→ **The records**
*** Begin section ***
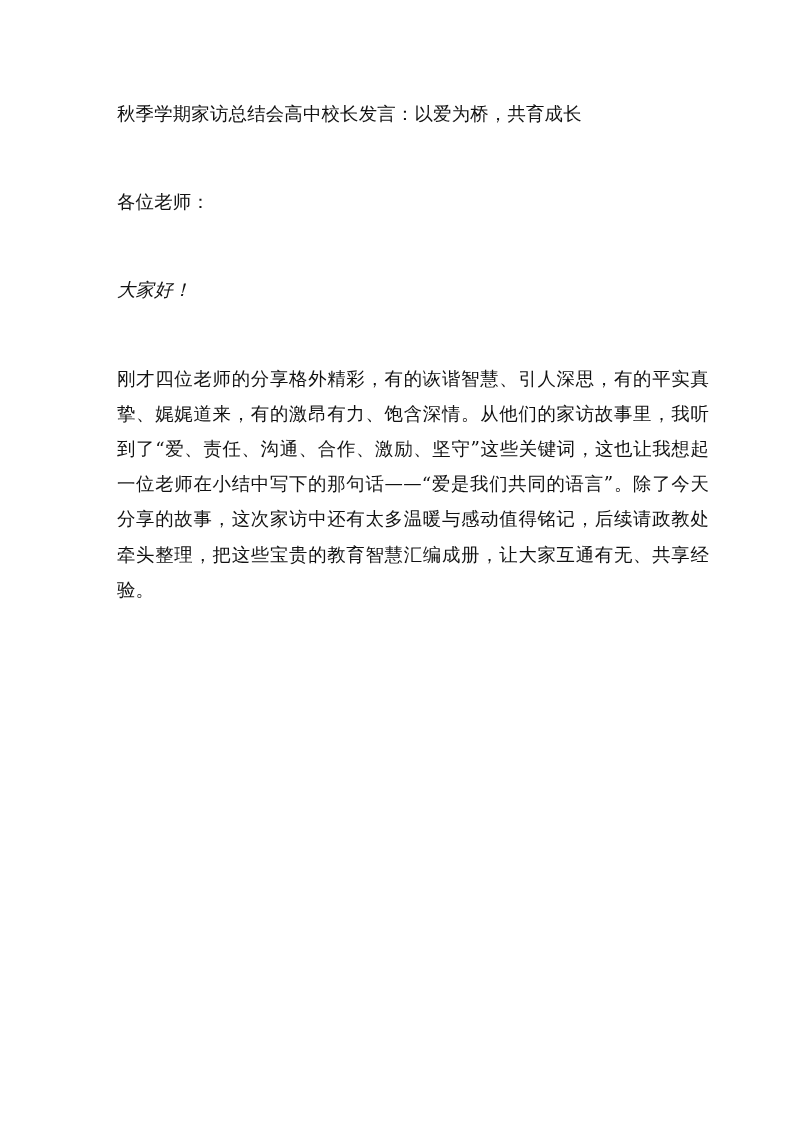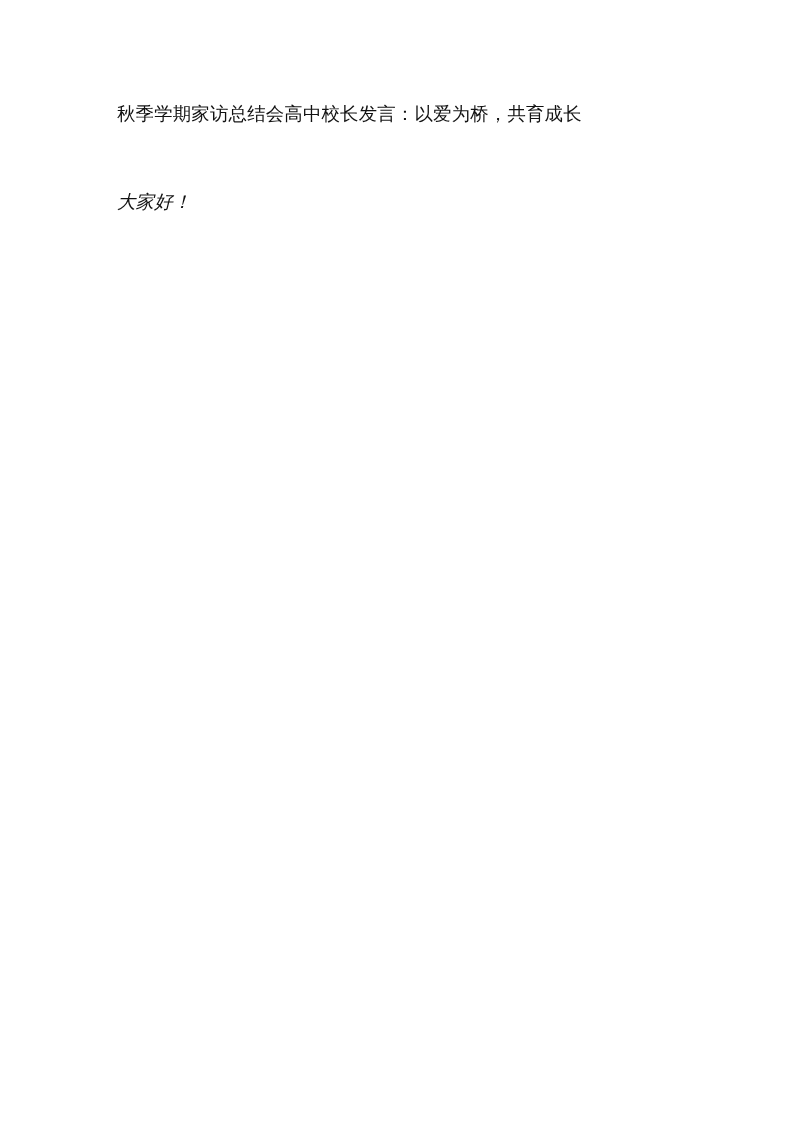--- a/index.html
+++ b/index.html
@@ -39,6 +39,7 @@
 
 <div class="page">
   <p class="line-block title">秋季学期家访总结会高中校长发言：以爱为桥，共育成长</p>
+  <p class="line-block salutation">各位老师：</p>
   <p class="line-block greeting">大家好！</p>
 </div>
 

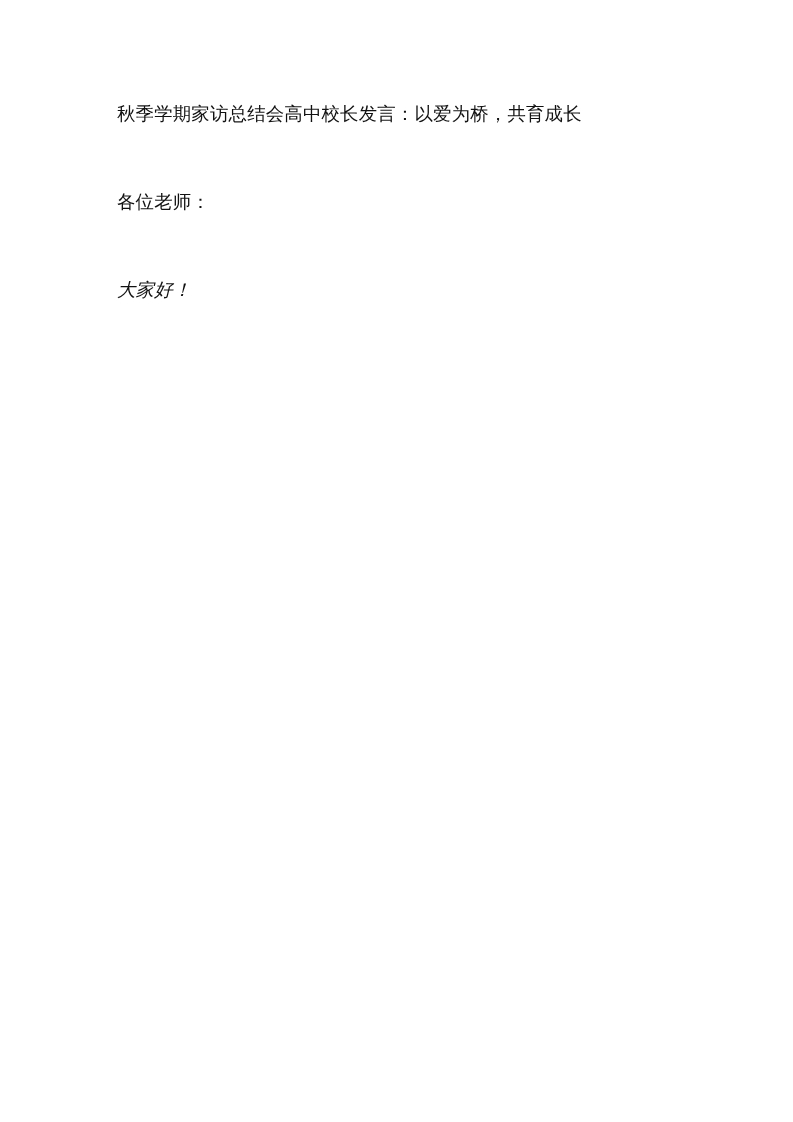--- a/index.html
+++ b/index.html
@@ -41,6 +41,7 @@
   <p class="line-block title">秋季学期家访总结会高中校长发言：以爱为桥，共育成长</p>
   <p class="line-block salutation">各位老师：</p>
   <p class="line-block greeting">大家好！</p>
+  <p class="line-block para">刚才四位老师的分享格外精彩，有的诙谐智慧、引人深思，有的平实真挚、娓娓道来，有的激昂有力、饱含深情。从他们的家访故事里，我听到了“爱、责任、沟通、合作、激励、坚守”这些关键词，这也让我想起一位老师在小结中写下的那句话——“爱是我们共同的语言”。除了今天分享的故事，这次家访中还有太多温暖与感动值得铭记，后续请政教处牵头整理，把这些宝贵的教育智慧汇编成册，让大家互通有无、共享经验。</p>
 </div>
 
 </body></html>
*** End section ***
→ **Work to be completed**
Go through the material above and copy each line that has the word "各位老师".

→ **Solution to the problem**
+  <p class="line-block salutation">各位老师：</p>
   <p class="line-block salutation">各位老师：</p>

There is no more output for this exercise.